Effects of Fermentation on the Nutritional and Anti-Nutritional Components of Cooked/Boiled Water Melon (Citrullus lanatus) Seed

Abstract


Watermelon is a commonly consumed fruit. However, only the fleshy pulp is usually consumed leaving the seed and rind to be discarded. The effects of processing (heat treatment and fermentation) on the proximate composition and anti-nutrient components of watermelon (Citrullus lanatus var. lanatus) seeds were investigated. Fermentation was carried out by first boiling seeds for 3h, wrapped in clean plantain (Musa sapientum var. paradisiaca Linn.) leaves and allowed to ferment for 96h. Proximate and phytochemical screenings were carried out on the raw and processed seeds. Microbial analyses were also carried out daily on the fermenting seeds. Results of proximate analysis revealed a significant difference (p<0.05) in contents of protein, crude fat, ash, moisture content and carbohydrate of the raw, cooked and fermented seeds while there was no significant difference in the crude fibre content of the raw and cooked seeds. Protein, crude fat and carbohydrate ranged from 8.55-13.14%, 4.64-9.76% and 49.78-60.29% respectively with the highest values (except for carbohydrate) in fermented seeds while the raw seeds had the least. The anti-nutrient investigation showed that oxalate was present in raw seeds but absent in the cooked and fermented seeds.

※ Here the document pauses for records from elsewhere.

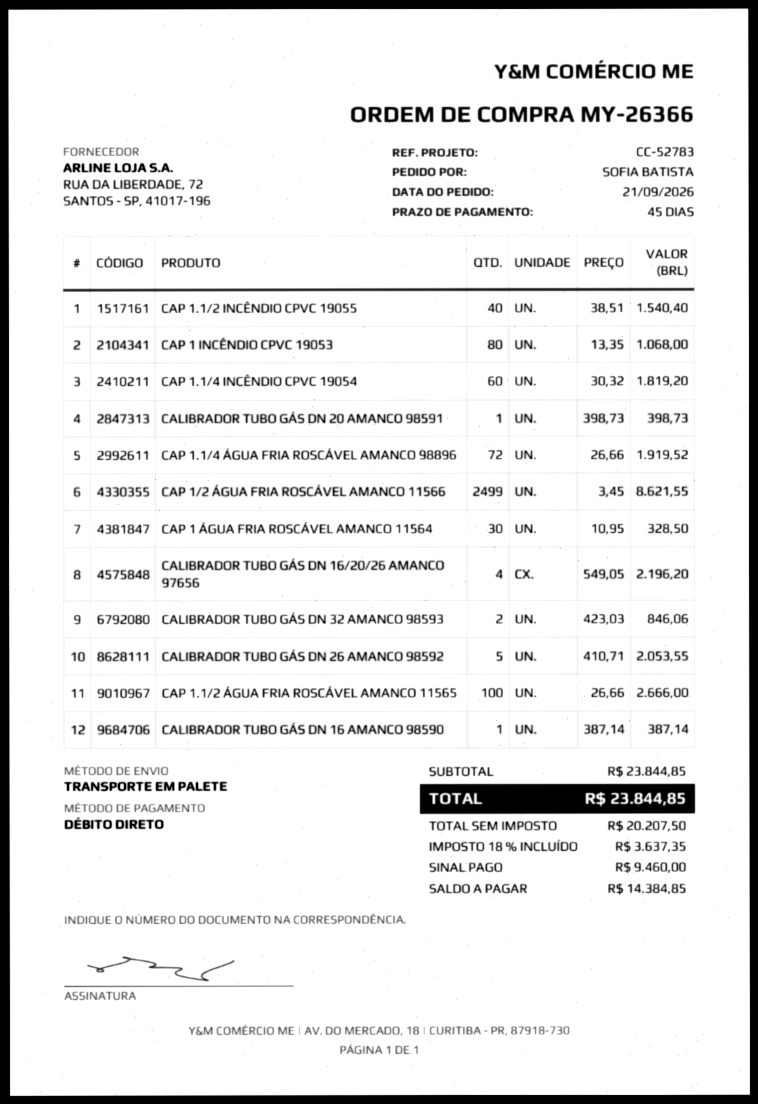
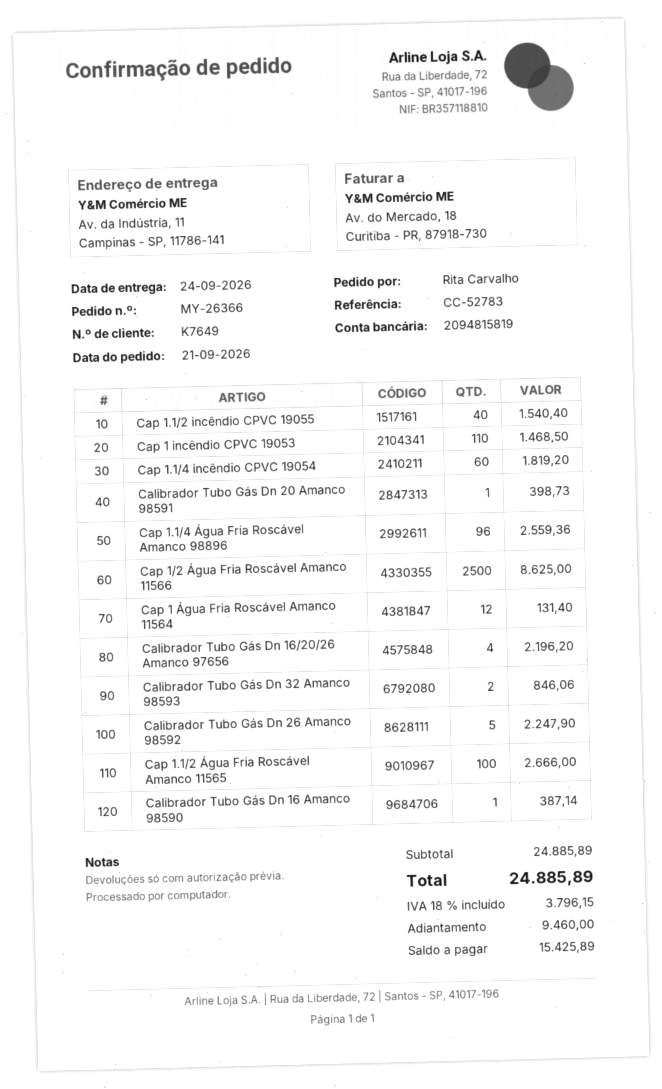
ordered by: SOFIA BATISTA -> Rita Carvalho
CAP 1 INCÊNDIO CPVC 19053: 80 for 1068.00 -> 110 for 1468.50
CAP 1.1/4 ÁGUA FRIA ROSCÁVEL AMANCO 98896: 72 for 1919.52 -> 96 for 2559.36
CAP 1/2 ÁGUA FRIA ROSCÁVEL AMANCO 11566: 2499 for 8621.55 -> 2500 for 8625.00
CAP 1 ÁGUA FRIA ROSCÁVEL AMANCO 11564: 30 for 328.50 -> 12 for 131.40
CALIBRADOR TUBO GÁS DN 26 AMANCO 98592: 5 for 2053.55 -> 5 for 2247.90
subtotal: 23844.85 -> 24885.89
tax: 18% = 3637.35 -> 18% = 3796.15
total: 23844.85 -> 24885.89
balance: 14384.85 -> 15425.89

Anti-nutrients present in the raw seeds showed variable reductions after processing. Nine bacterial genera identified as Pseudomonas, Staphylococcus, Bacillus, Lactobacillus, Micrococcus, Proteus, Pediococcus, Klebsiella and Serratia with one fungal genera identified as Aspergillus were recovered from the fermenting seeds. The pH, titratable acidity and temperature of the seeds at the end of fermentation were 8.02, 0.20 and 28℃ respectively. The study showed that cooking and fermentation of watermelon seeds have direct relationships on its proximate and anti-nutrient compositions. The cooked and fermented watermelon seeds could be used in food and feeds formulation.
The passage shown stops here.